MOODY TRIED TO push us away, but I took him under one shoulder and U. G. took him by the other, and we lifted him up. He groaned and cried in spite of hisself, and he was too stiff and sore to walk except in little steps.
“Lean your weight on us,” I said. The steps he took was little jerks. It was hard going down the side of the mountain. I expected us all to lose our balance. U. G. and me had to walk sideways to hold Moody up on the steep ground.
“You’ll feel better when you get home,” I said.
“Don’t want to go home,” Moody said.
His shirt looked like it had been tore by a saw. He looked like he had been clawed all over.
Five
Muir
I NEVER COULD understand why sometimes me and Mama got on each other’s nerves so bad. Some said it was because we was so much alike. I was her boy and I was raised in her house and she was the only mama I’d ever had. But my brother, Moody, was raised in the same house, and he was as different from me as midday from midnight.

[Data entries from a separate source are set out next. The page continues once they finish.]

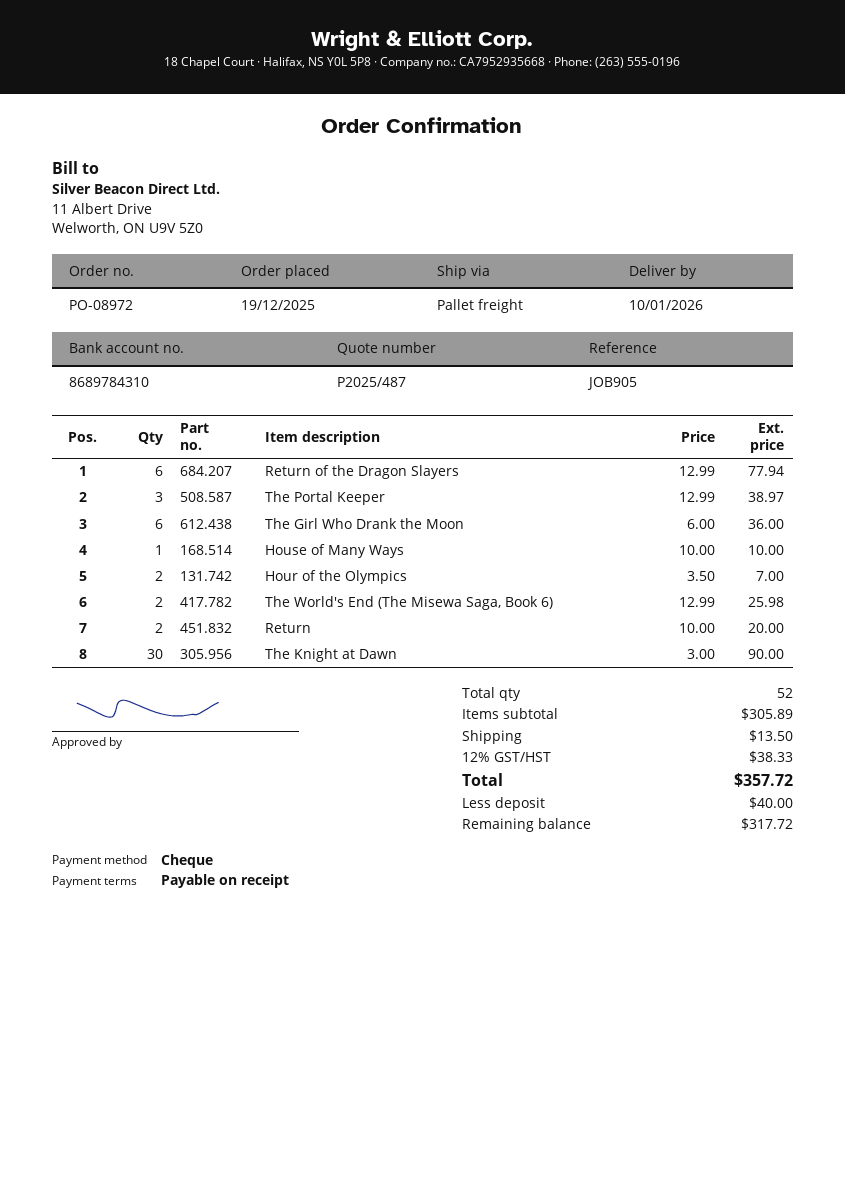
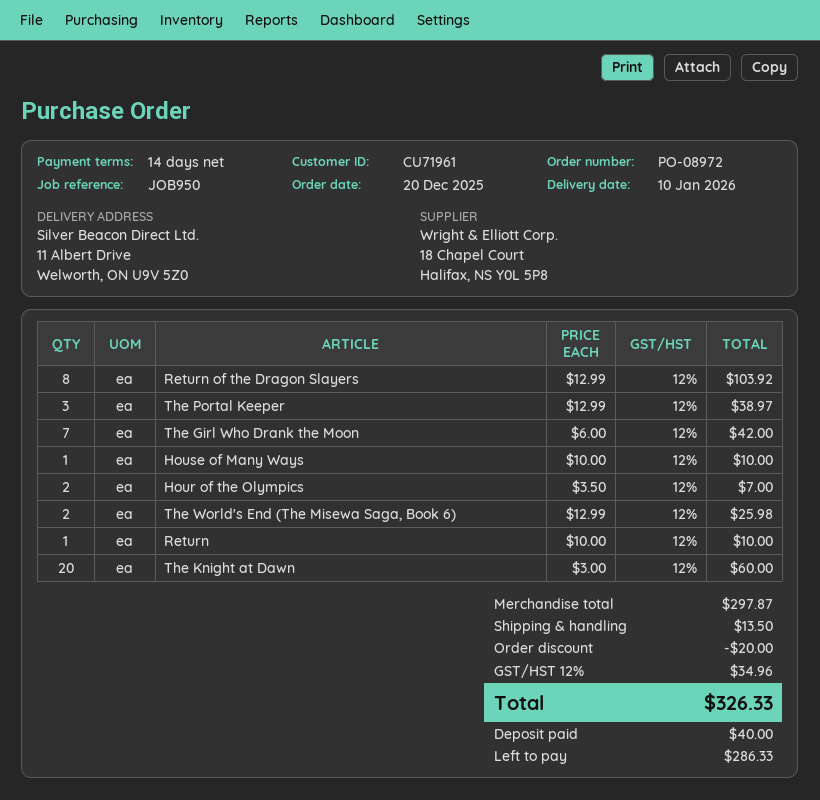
order date: 2025-12-19 -> 2025-12-20
payment terms: on receipt -> 14 days
reference: JOB905 -> JOB950
Return of the Dragon Slayers: 6 x 12.99 = 77.94 -> 8 x 12.99 = 103.92
The Girl Who Drank the Moon: 6 x 6.00 = 36.00 -> 7 x 6.00 = 42.00
Return: 2 x 10.00 = 20.00 -> 1 x 10.00 = 10.00
The Knight at Dawn: 30 x 3.00 = 90.00 -> 20 x 3.00 = 60.00
subtotal: 305.89 -> 297.87
discount: none -> 20.00
tax: 12% = 38.33 -> 12% = 34.96
total: 357.72 -> 326.33
balance: 317.72 -> 286.33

Other people said the problem between Mama and me was that we was so different. Mama liked meetings and singings and getting together with other people, while I just liked to be off working by myself in the orchard or tramping the woods with a gun, walking my trapline.
“Trappers are as no-count as fiddlers,” my aunt Florrie liked to say. But she said it in fun, while other people said it to be mean.
I liked to get up early and leave the house before Moody and Fay and Mama was awake. It was a good feeling to be up while the house was quiet. I could make coffee and grits for myself while it was still dark outside. It was so good not to see my family, I sometimes skipped the grits and coffee just to get my mackinaw coat and gun and slip out into the dark. That way I could be halfway to the head of the river before dawn made the sky look like a stained-glass window.
That’s what I wanted to do one day in January, the year after I preached. I knowed I’d have fur in my traps all through the Flat Woods and over on Grassy Creek and beyond the Sal Raeburn Gap. It’d rained for almost a week and I hadn’t gone to the traps. Moody and me had fixed the roof of the barn, and I’d split a pile of wood to stack on the porch. Now the rain had stopped and it’d blowed off cold. I knowed there would be mink and muskrats, even foxes and coons in the traps all along the line. Fur was the true gold and treasure of the mountains, and I believed I had a packsack full of it waiting.